What to produce
In your copy, reproduce the entries exactly as they are, minus the images.

<<<<

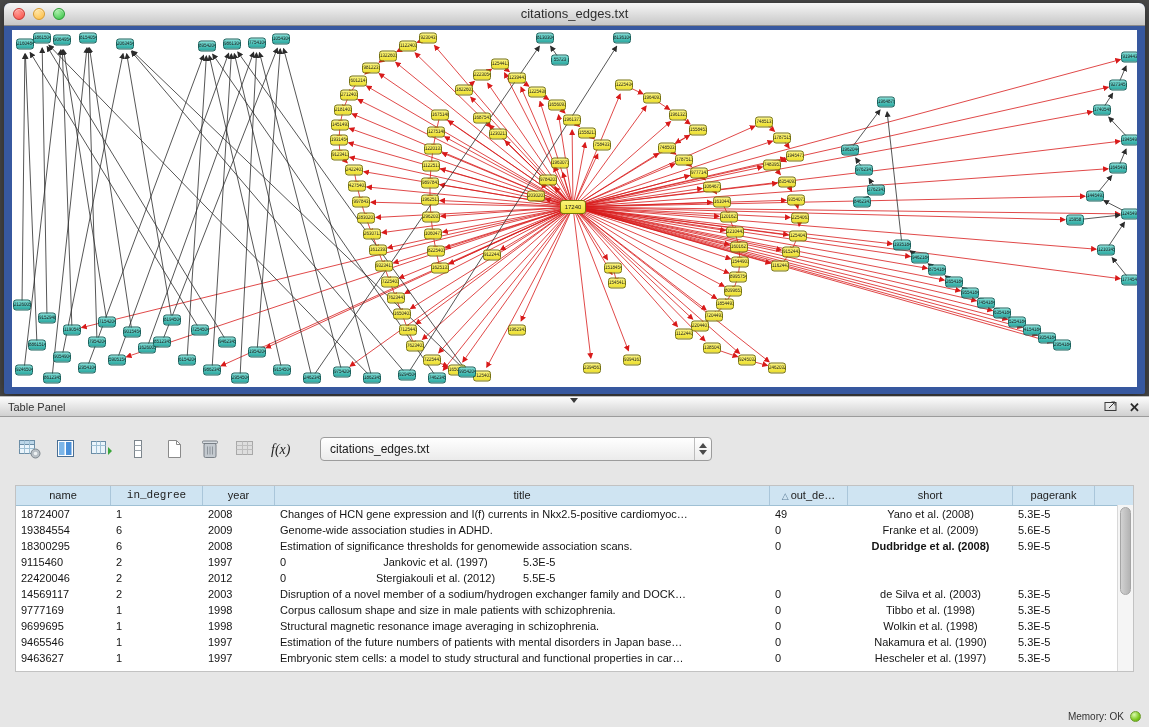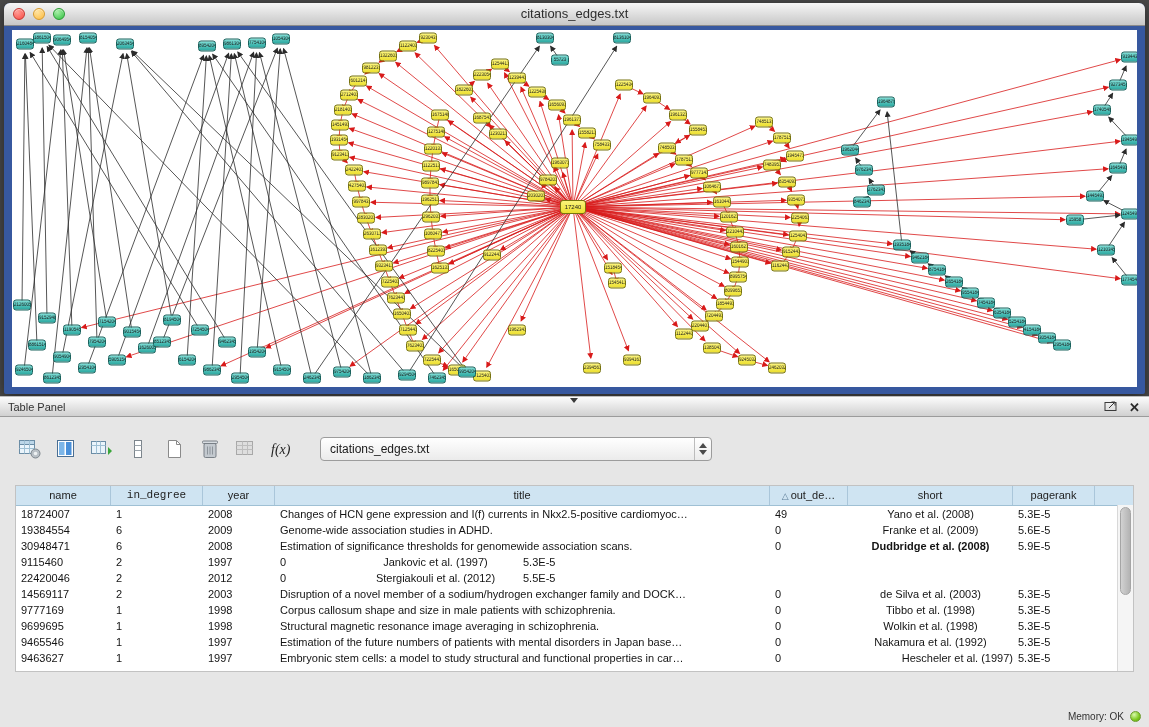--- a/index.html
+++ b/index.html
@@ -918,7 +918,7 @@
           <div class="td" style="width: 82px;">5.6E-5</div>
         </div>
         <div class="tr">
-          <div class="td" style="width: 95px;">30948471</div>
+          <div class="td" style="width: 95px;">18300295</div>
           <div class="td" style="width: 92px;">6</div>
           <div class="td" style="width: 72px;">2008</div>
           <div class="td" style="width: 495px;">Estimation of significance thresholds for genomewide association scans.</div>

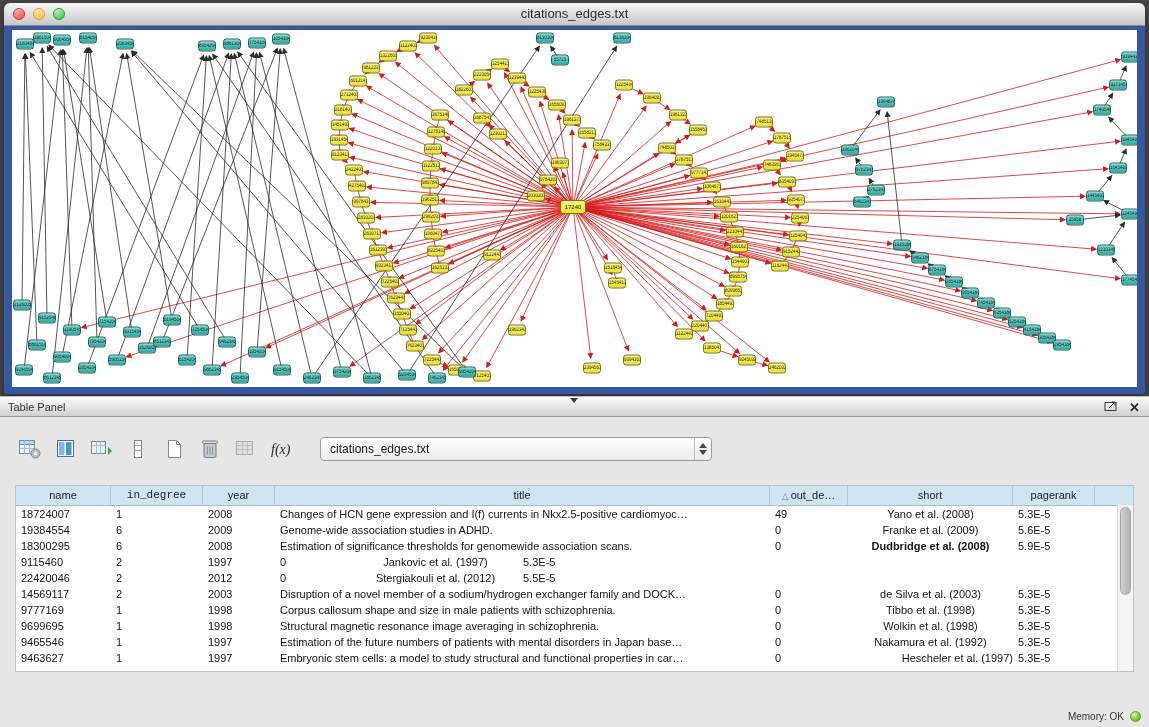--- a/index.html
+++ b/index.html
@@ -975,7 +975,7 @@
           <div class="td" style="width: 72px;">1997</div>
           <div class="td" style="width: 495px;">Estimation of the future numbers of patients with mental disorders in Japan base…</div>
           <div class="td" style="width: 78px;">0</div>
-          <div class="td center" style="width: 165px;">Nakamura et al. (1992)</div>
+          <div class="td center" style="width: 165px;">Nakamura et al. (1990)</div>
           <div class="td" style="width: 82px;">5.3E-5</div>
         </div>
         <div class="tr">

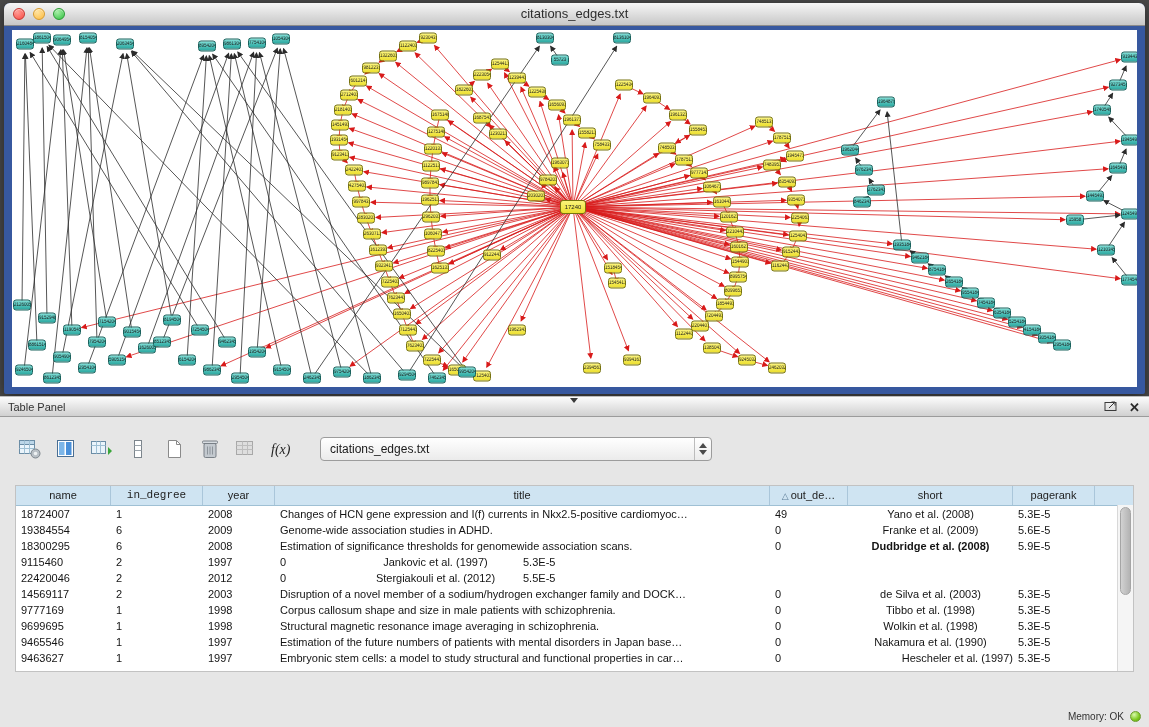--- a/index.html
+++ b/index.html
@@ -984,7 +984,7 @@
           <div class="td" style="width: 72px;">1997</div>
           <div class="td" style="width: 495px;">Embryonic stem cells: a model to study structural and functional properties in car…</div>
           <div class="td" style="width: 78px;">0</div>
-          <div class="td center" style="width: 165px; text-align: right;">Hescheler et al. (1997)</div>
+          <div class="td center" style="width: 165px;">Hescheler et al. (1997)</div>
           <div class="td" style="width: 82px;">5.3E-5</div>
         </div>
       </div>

>>>>

Written solution
--- a/index.html
+++ b/index.html
@@ -918,7 +918,7 @@
           <div class="td" style="width: 82px;">5.6E-5</div>
         </div>
         <div class="tr">
-          <div class="td" style="width: 95px;">30948471</div>
+          <div class="td" style="width: 95px;">18300295</div>
           <div class="td" style="width: 92px;">6</div>
           <div class="td" style="width: 72px;">2008</div>
           <div class="td" style="width: 495px;">Estimation of significance thresholds for genomewide association scans.</div>

--- a/index.html
+++ b/index.html
@@ -975,7 +975,7 @@
           <div class="td" style="width: 72px;">1997</div>
           <div class="td" style="width: 495px;">Estimation of the future numbers of patients with mental disorders in Japan base…</div>
           <div class="td" style="width: 78px;">0</div>
-          <div class="td center" style="width: 165px;">Nakamura et al. (1992)</div>
+          <div class="td center" style="width: 165px;">Nakamura et al. (1990)</div>
           <div class="td" style="width: 82px;">5.3E-5</div>
         </div>
         <div class="tr">

--- a/index.html
+++ b/index.html
@@ -984,7 +984,7 @@
           <div class="td" style="width: 72px;">1997</div>
           <div class="td" style="width: 495px;">Embryonic stem cells: a model to study structural and functional properties in car…</div>
           <div class="td" style="width: 78px;">0</div>
-          <div class="td center" style="width: 165px; text-align: right;">Hescheler et al. (1997)</div>
+          <div class="td center" style="width: 165px;">Hescheler et al. (1997)</div>
           <div class="td" style="width: 82px;">5.3E-5</div>
         </div>
       </div>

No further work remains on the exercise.